Activity:
The data below should be restated word for word, with every picture omitted.

[Edit difference data]
====

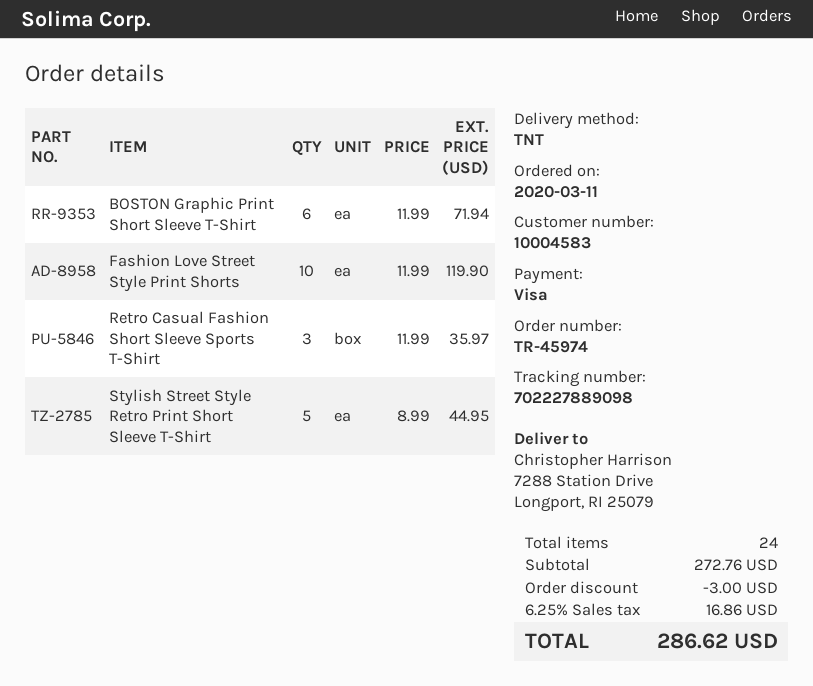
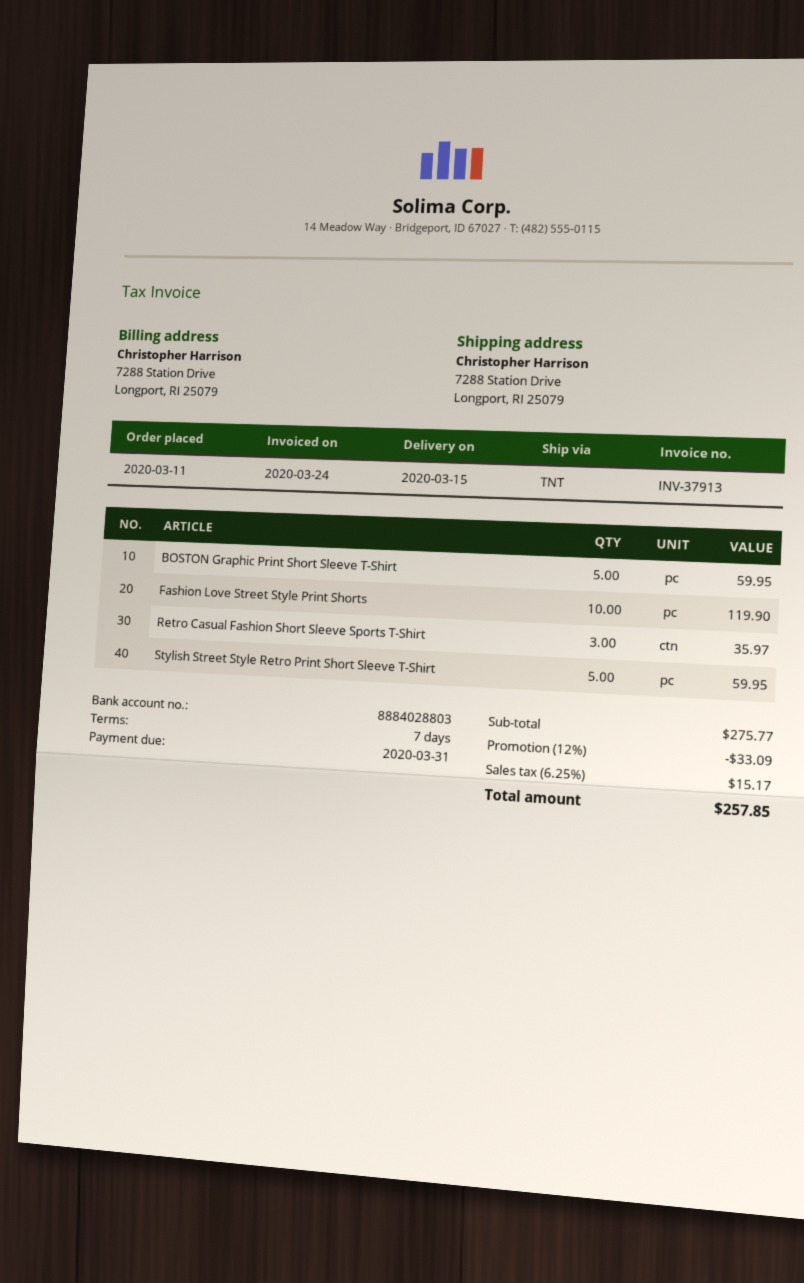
BOSTON Graphic Print Short Sleeve T-Shirt: 6 for 71.94 -> 5 for 59.95
Stylish Street Style Retro Print Short Sleeve T-Shirt: 5 for 44.95 -> 5 for 59.95
subtotal: 272.76 -> 275.77
discount: 3.00 -> 33.09
tax: 6.25% = 16.86 -> 6.25% = 15.17
total: 286.62 -> 257.85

====

Output of the exercise:
BOSTON Graphic Print Short Sleeve T-Shirt: 6 for 71.94 -> 5 for 59.95
Stylish Street Style Retro Print Short Sleeve T-Shirt: 5 for 44.95 -> 5 for 59.95
subtotal: 272.76 -> 275.77
discount: 3.00 -> 33.09
tax: 6.25% = 16.86 -> 6.25% = 15.17
total: 286.62 -> 257.85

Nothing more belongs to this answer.